While your SOP is a professional document, your goal here is to present your educational background and qualifications as a story. Ideally, as a story the admissions committee hasn't heard before. Saying things like "my hope is to one day cure cancer" or "I've always wanted to be a writer" don't exactly offer much depth or originality. Instead you need to explain what you’ll bring to the classroom that no one else does.
Finding the right angle may well be the hardest part of your graduate school application. You can start jotting down some qualities about yourself that make you well-prepared for a graduate school program. Think about specific examples that highlight your strengths, not generic adjectives like "intelligent" or "hard worker."
Think about those key strengths and how they relate to the program you're interested in. Consider why you want to be a part of this program, specifically why it’s the right choice for nurturing your existing skills toward a larger goal.
An admissions committee wants to see that their candidates have a big picture understanding of how their field of study relates to a specific profession, as well as the potential impact they might have within an industry or community. Ultimately, the person evaluating your application wants to make sure that the decision to attend graduate school is an informed one, and that you have the maturity and vision to stick with your plan.

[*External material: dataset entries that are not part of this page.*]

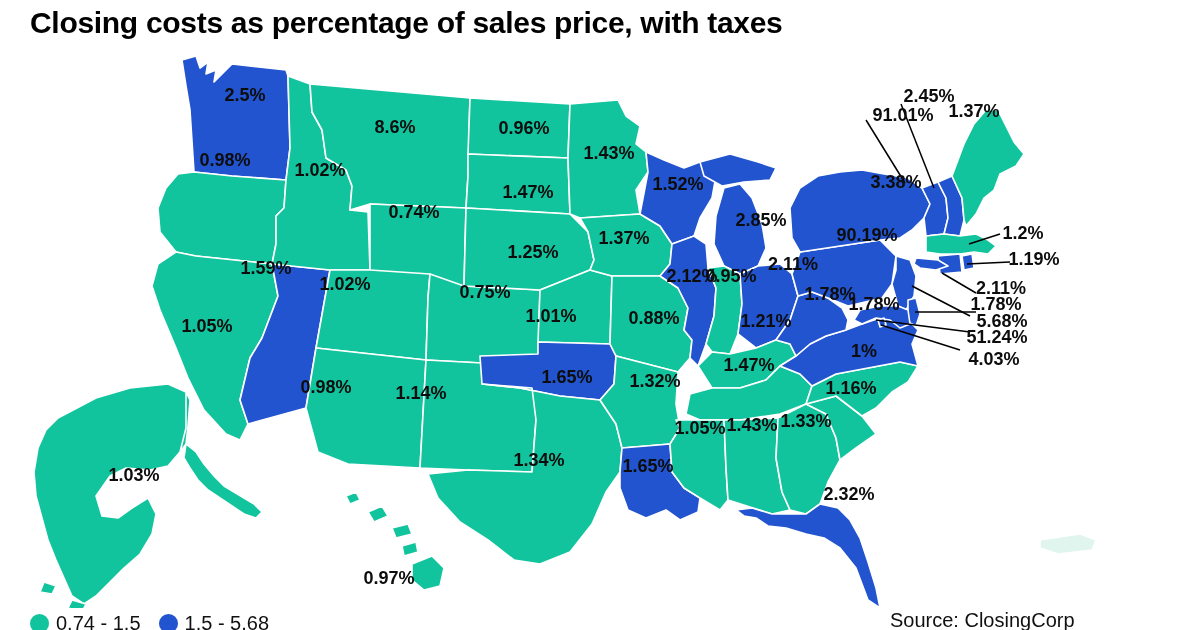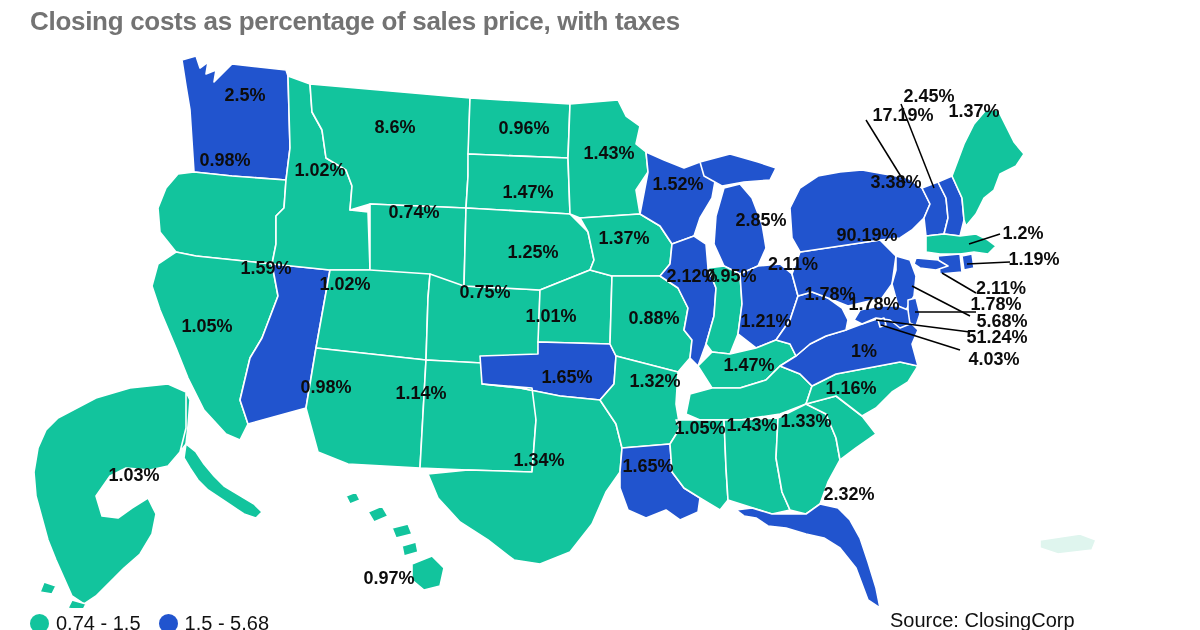--- a/index.html
+++ b/index.html
@@ -18,9 +18,9 @@
   #title {
     position: absolute;
     left: 30px; top: 6px;
-    font-size: 26px;
+    font-size: 30px;
     font-weight: bold;
-    color: #737373;
+    color: #000000;
     letter-spacing: -0.3px;
     white-space: nowrap;
   }

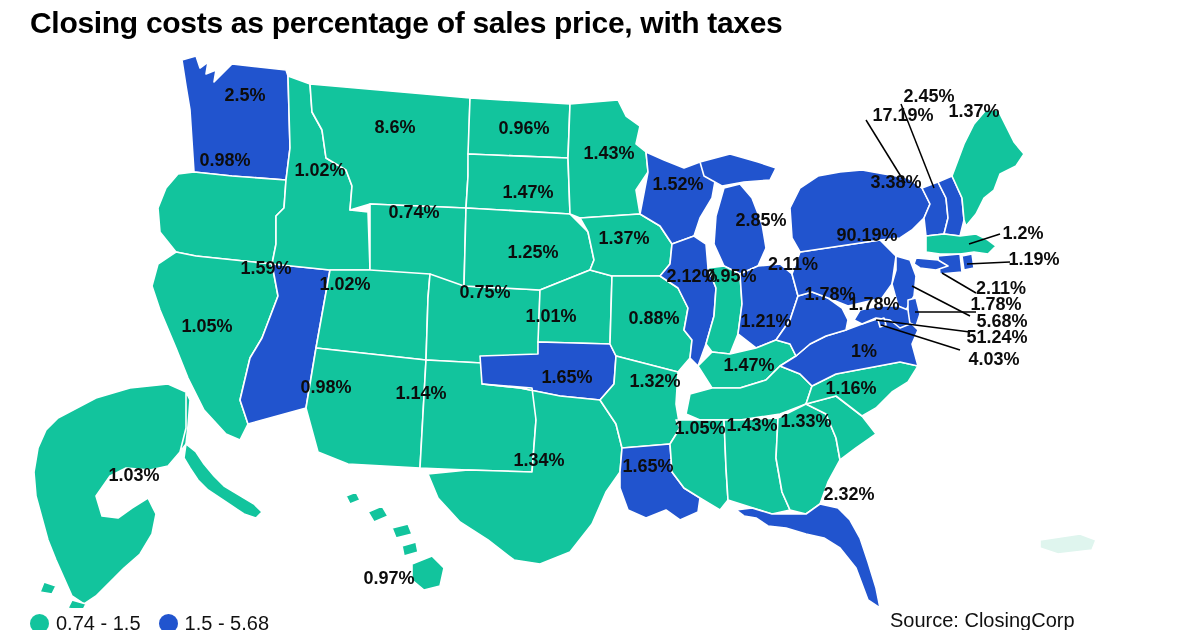--- a/index.html
+++ b/index.html
@@ -234,7 +234,7 @@
     <div class="dval" style="left:389px;  top:530px;">0.97%</div>
 
     <div class="dval" style="left:929px;  top:48px;">2.45%</div>
-    <div class="dval" style="left:903px;  top:67px;">17.19%</div>
+    <div class="dval" style="left:903px;  top:67px;">91.01%</div>
     <div class="dval" style="left:1023px; top:185px;">1.2%</div>
     <div class="dval" style="left:1034px; top:211px;">1.19%</div>
     <div class="dval" style="left:1001px; top:240px;">2.11%</div>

If something happened in your personal life that impacted your grades or caused you to take a break from your studies, you'll want to mention it. Otherwise, the admissions committee may get the impression that you're unreliable.
Things like poverty, illness, or challenges balancing work and studies happen, but you'll want to frame your experience in a positive way. Rather than making excuses, frame your experience in a way that shows determination in overcoming obstacles.
The personal statement is also a great place for candidates with less-than-perfect transcripts to prove that they have what it takes to succeed in this environment. Highlight specific examples that point toward your commitment to personal improvement or lessons learned, as well as the steps you've taken to prepare for graduate school.
Many statements of purpose fall into the hyper-formal category, or they're too casual. The former won’t do much to set you apart from the crowd, while the latter makes it look like you don’t take the program seriously. Instead, a conversational tone - think friendly expert - will serve you best.
Here are a few tips:
We get it, coming up with a story is difficult. Especially if you feel that you don't have a particularly interesting history to draw from. If you’re struggling to pull compelling details from your normal life, don’t lie about it. Admissions officers are experts at sniffing out a tall tale, as they’ve likely read thousands of applications and SOPs. If they detect deception in your personal statement, chances are they’ll go with a different candidate that took a more authentic approach.
The point is, if you're telling a story, only write one that's true and that points toward your hopes, dreams, and passions within the context of the program you’re applying to. It's also worth pointing out that you don't need to dig into your past to get personal. Focusing on what inspires you about this field, the work you hope to do, or your path to uncovering more about this passion may honestly be more appropriate for an SOP than a childhood story.
Just like any article or research paper, adding numbers and citing research brings legitimacy to your content. While sure, you're talking about yourself, adding things like the number of years you've worked in an industry, awards won, rankings, etc. add both authority and authenticity to your narrative.